Как бы то ни было, но почва есть. Задача — вырастить на ней нечто более зрелое и определенное. Но для этого вначале нужно пропитать это поле системным пониманием стоящих задач. И бросить эти зерна на ниву альтернативы. Короче говоря, если все больше политиков будут понимать и проговаривать будущее не как победу своей партии, а как реально действующую многопартийную систему и Realpolitik, тем больше будет шансов растопить монархически-имперский монолит нынешнего состояния умов.
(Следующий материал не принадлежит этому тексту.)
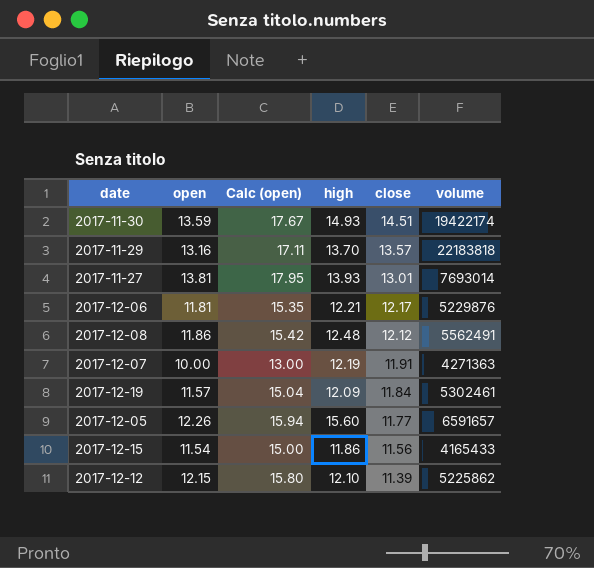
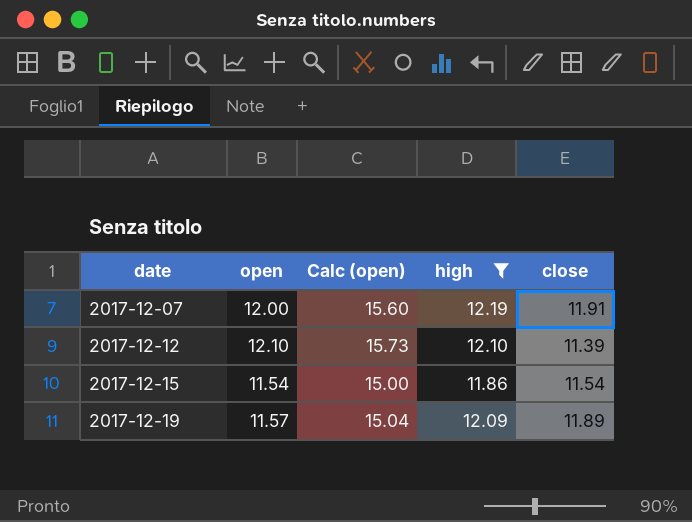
filter: none -> high <= 12.19
row order: close descending -> date ascending
column volume | position: 6 -> none
2017-12-07 | open: 10.00 -> 12.00
2017-12-07 | Calc (open): 13.00 -> 15.60
2017-12-12 | open: 12.15 -> 12.10
2017-12-12 | Calc (open): 15.80 -> 15.73
2017-12-15 | close: 11.56 -> 11.54
2017-12-19 | close: 11.84 -> 11.89

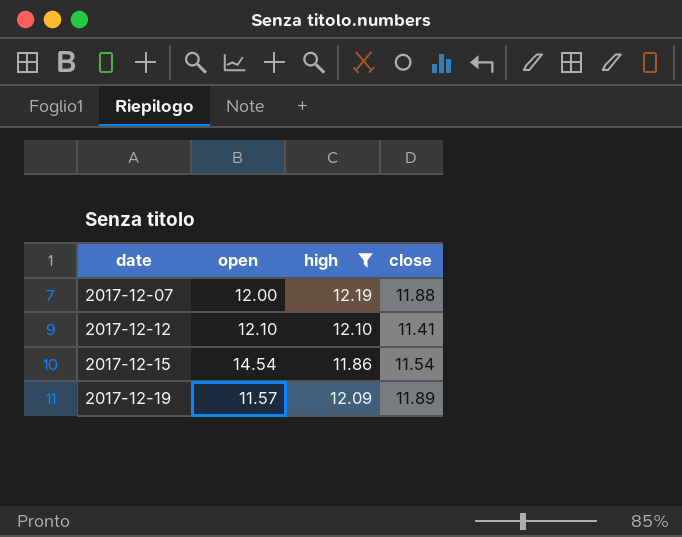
column Calc (open) | formula: [open] * 1.3 -> none
2017-12-07 | close: 11.91 -> 11.88
2017-12-12 | close: 11.39 -> 11.41
2017-12-15 | open: 11.54 -> 14.54

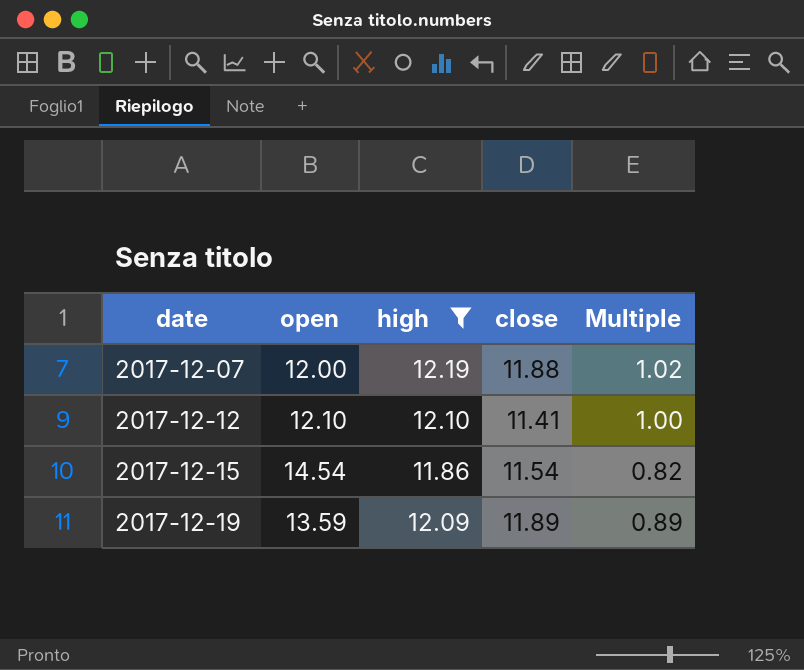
column Multiple | formula: none -> [high] / [open]
2017-12-19 | open: 11.57 -> 13.59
Наверное, процесс этот затянется надолго. А может быть, режим рухнет довольно скоро и в одночасье от накопленной гнили. Гадать не стоит. В любом случае: ломать — не строить. Поэтому главное — проектирование нового. Ущербность российской фронды в том и состоит, что у противников режима слабо с тем, чем можно зацепить и развить солидарность в массовых масштабах. К сожалению, в рядах оппозиции превалирует тренд на «идейную чистоту» в пику консолидации и консенсусу. При этом, как мне кажется, допускается ошибка, путаница в понятиях. Ибо желание «правильного» либерала отмежеваться от «неправильного» ничего, кроме узкопартийной спеси не содержит. Оно противоречит фундаментальному положению либерализма о многопартийности и состязательности на поле демократической системы. И чем больше либералы будут втолковывать простому обывателю эту и ей подобные истины, тем больше у них шансов стать органической силой национального масштаба.
P.S.
В заключение стоит отметить, что в своем кредо «Rufabula» объявляет целью быть площадкой для широкого спектра мнений на основe единого фундамента. И она вполне могла бы (да по факту и является) одним из центров распространения такого системного подхода.